Live album by Hanson
- Released: November 3, 1998
- Recorded: July 21, 1998
- Venue: KeyArena in Seattle, Washington
- Genre: Pop
- Length: 45:10
- Label: Mercury / PolyGram
- Producer: Hanson, Elliot Scheiner

Hanson chronology
| 3 Car Garage (1998) | Live from Albertane (1998) | This Time Around (2000) |

= Live from Albertane =

Live from Albertane is a live album by American pop rock group Hanson recorded during the group's Albertane Tour. Albertane is a fictional place (the capital city of the planet Mars) referred to in their song "Man from Milwaukee".

The song selection mostly focuses on the Middle of Nowhere album, but also contains some older material, a new track ("Ever Lonely") and a couple of covers of classic songs.

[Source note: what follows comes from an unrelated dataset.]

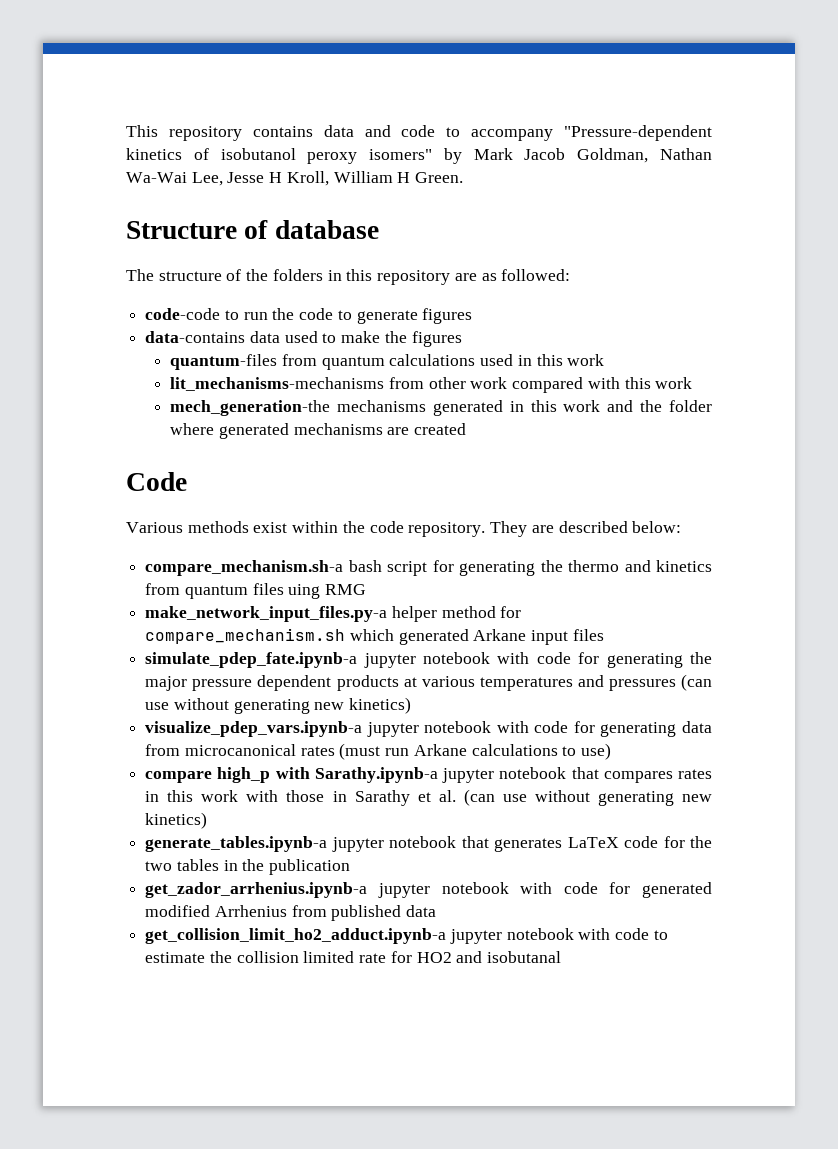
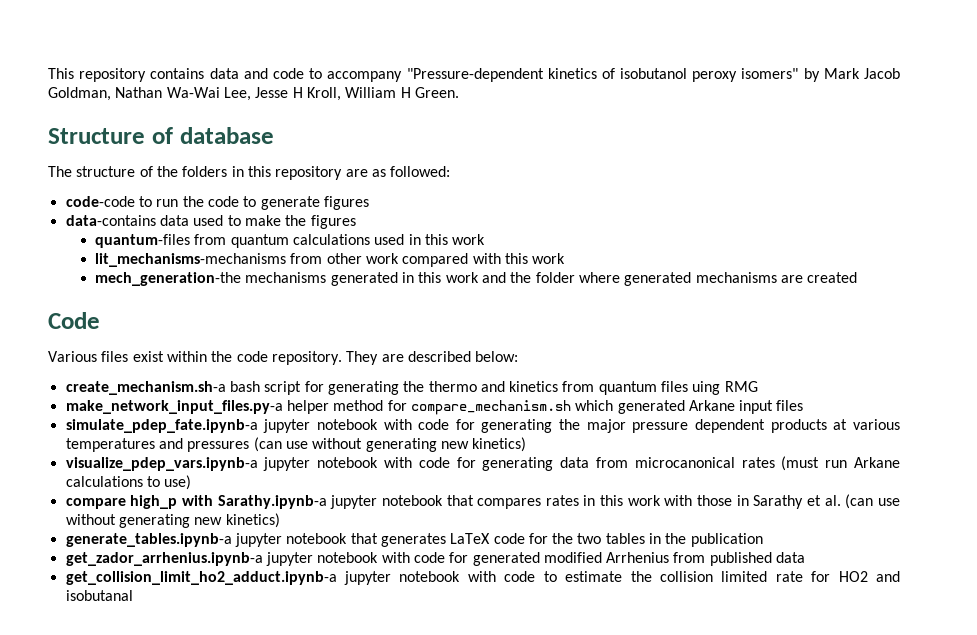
[187,521,249,533] methods -> [101,351,129,362] files
[145,560,344,576] compare_mechanism.sh-a -> [65,381,226,395] create_mechanism.sh-a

It peaked at number 32 on the Billboard 200 in 1998.

Professional ratings
Review scores
| Source | Rating |
| AllMusic |  |
| Entertainment Weekly | B− |

==Track listing==
1. "Gimme Some Lovin'"/"Shake a Tail Feather" (Davis, Winwood, Hayes, Williams, Rice) – 5:07
2. "Where's the Love" (Hanson, Hanson, Hanson, Hudson, Salover) – 4:53
3. "River" (Hanson, Hanson, Hanson) – 3:28
4. "I Will Come to You" (Hanson, Hanson, Hanson, Mann, Weil) – 4:18
5. "Ever Lonely" (Hanson, Hanson, Hanson) – 3:07
6. "Speechless" (Hanson, Hanson, Hanson, Lironi) – 3:31
7. "With You in Your Dreams" (Hanson, Hanson, Hanson) – 4:18
8. "A Minute Without You" (Hanson, Hanson, Hanson, Hudson) – 3:34
9. "Money (That's What I Want)" (Bradford, Gordy) – 2:17
10. "More Than Anything" (Hanson, Hanson, Hanson) – 4:20
11. "MMMBop" (Hanson, Hanson, Hanson) – 4:11
12. "Man from Milwaukee" (Hanson, Hanson, Hanson) – 4:00

==Personnel==
- C. Taylor Crothers – photography
- Hanson – producer
- Isaac Hanson – guitar, piano, vocals
- Taylor Hanson – keyboards, vocals
- Zac Hanson – drums, percussion, vocals
- Ted Jensen – digital editing
- Rob Mounsey –	post-production editor
- Elliot Scheiner –	producer, engineer, mixing
- Steve Smith –	assistant engineer
- Shari Sutcliffe – production co-ordination
- Jason Taylor – guitar
- Scott Hogan – bass guitar
- Matt Rhode – piano, organ

==Certifications==

| Region | Certification | Certified units/sales |
| United States (RIAA) | Gold | 500,000^{^} |
^{^} Shipments figures based on certification alone.